God deposits the Word inside our hearts for the purpose of it working within us, so it does not return to Him empty. That’s why when we pray for the preaching, teaching or reading of the Word, we don’t only pray for the speaker, but we pray for the listener. We need soft, humble hearts to let the Word dwell within us and do its work. We can reject it, or we can accept it. His truth may be challenging or convicting, but it’s also life. As Jesus taught in the Parable of the Sower (Matthew 13), the choice of how we accept the Word belongs to us. We must not fight the Word when it settles in our heart, or dismiss it just because we find its truth inconvenient, uncomfortable or unpopular. Our sinful heart will always want to rebel, but we need to choose to allow the Word to fall upon a life that is willing to be transformed, and repent and change as needed.

With the work of the Word coming alive within us, it returns to Him having achieved His purpose, leaving us changed as we further reflect His likeness.

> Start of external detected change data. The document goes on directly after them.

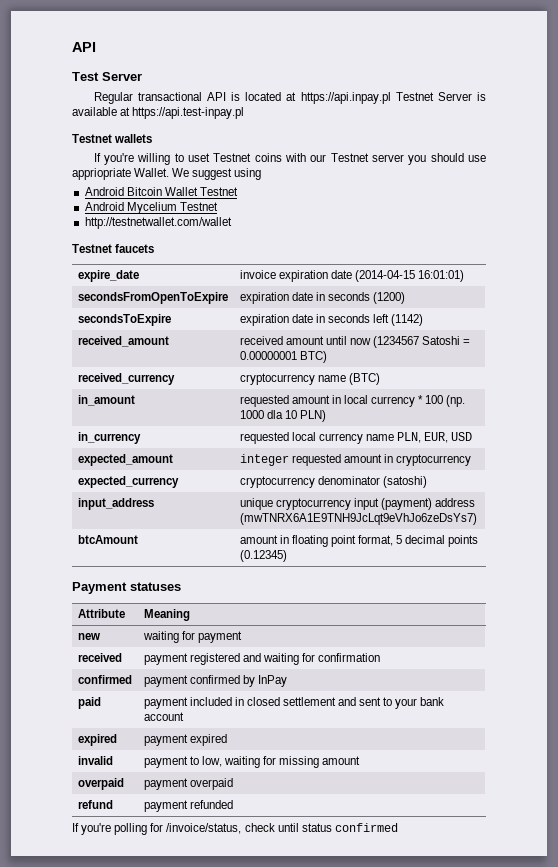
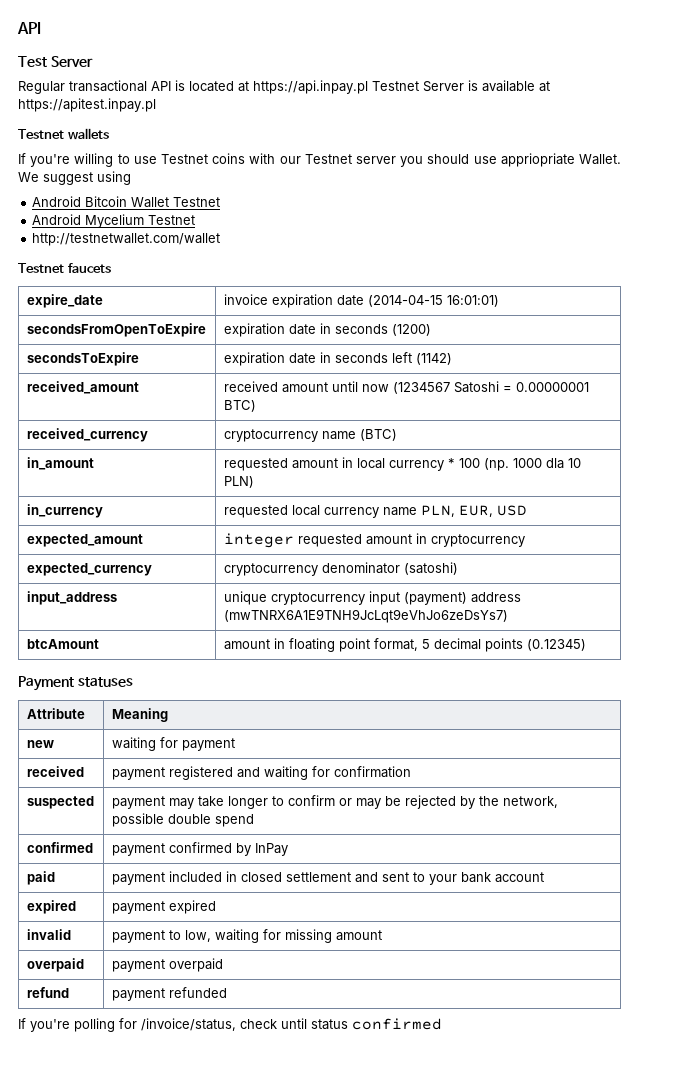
[132,107,245,119] https://api.test-inpay.pl -> [18,98,156,112] https://apitest.inpay.pl
[187,153,210,162] uset -> [133,156,157,164] use
(381, 657) none -> [26,796,94,809] [111,795,558,809] [111,813,254,827] // suspected | payment may take longer to confirm or may be rejected by the network, possible double spend

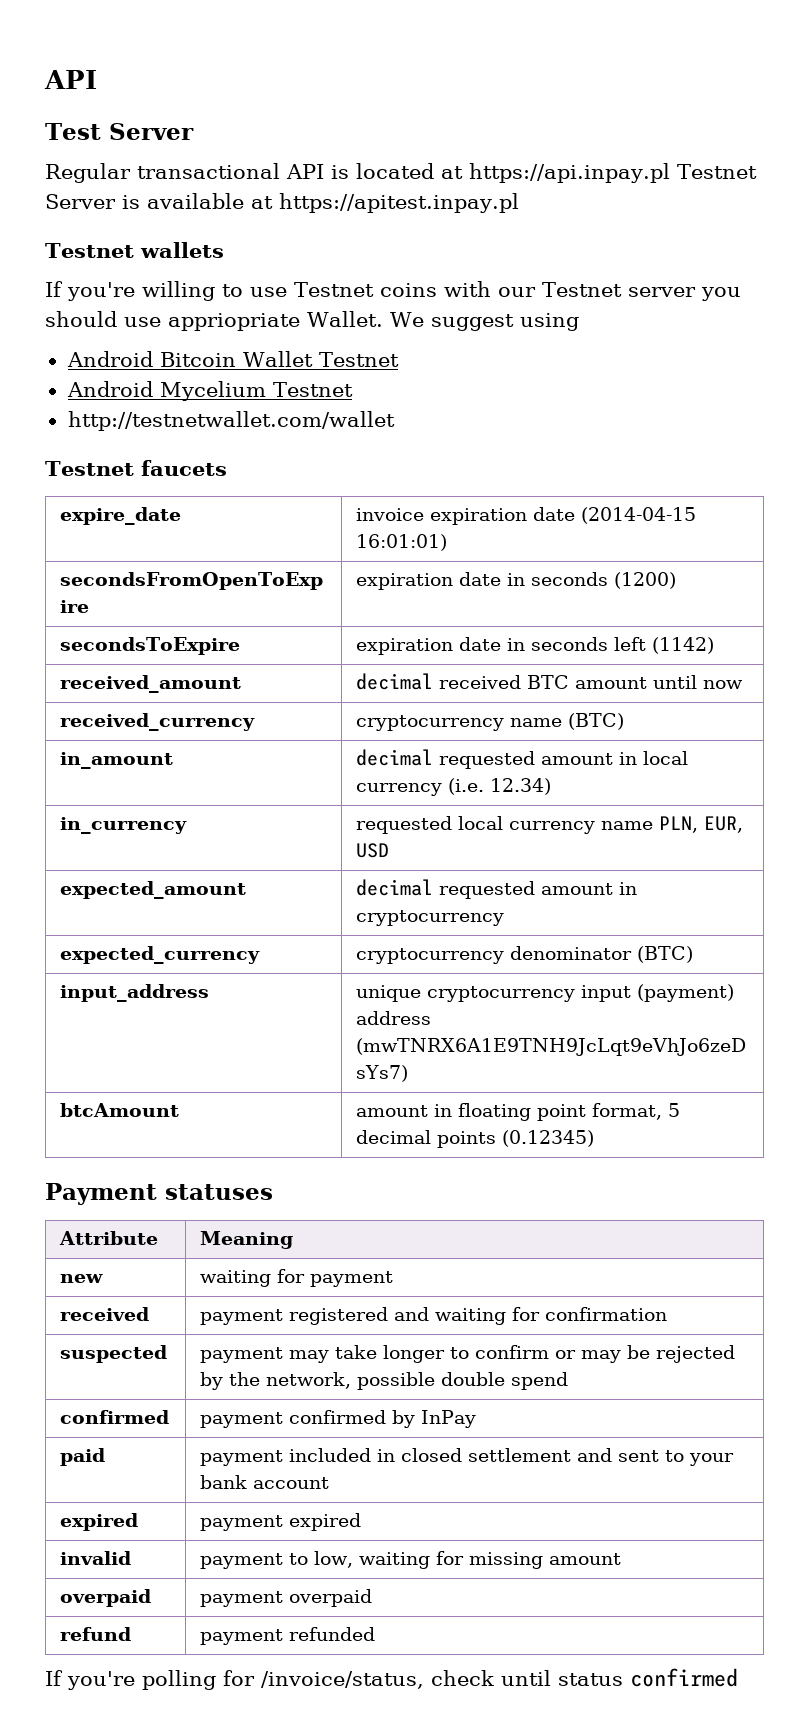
[223,381,278,392] received -> [356,673,570,690] decimal received BTC
[392,381,589,394] [223,400,256,412] (1234567 Satoshi = 0.00000001 BTC) -> (744, 684) none
(94, 463) none -> [356,749,434,766] decimal
[447,458,581,471] [223,476,254,488] * 100 (np. 1000 dla 10 PLN) -> [448,778,552,795] (i.e. 12.34)
[223,533,294,548] integer -> [356,879,434,896] decimal
[403,562,458,575] (satoshi) -> [637,946,694,963] (BTC)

“Oh, how I love your law! I meditate on it all day long. Your commands are always with me
and make me wiser than my enemies. I have more insight than all my teachers,
for I meditate on your statutes. I have more understanding than the elders,
for I obey your precepts. I have kept my feet from every evil path
so that I might obey your word.

I have not departed from your laws,
for you yourself have taught me. How sweet are your words to my taste,
sweeter than honey to my mouth! I gain understanding from your precepts;
therefore I hate every wrong path. Your word is a lamp for my feet,
a light on my path.”

Psalm 119:97-105

“With this in mind, we constantly pray for you, that our God may make you worthy of his calling, and that by his power he may bring to fruition your every desire for goodness and your every deed prompted by faith.We pray this so that the name of our Lord Jesus may be glorified in you, and you in him, according to the grace of our God and the Lord Jesus Christ.”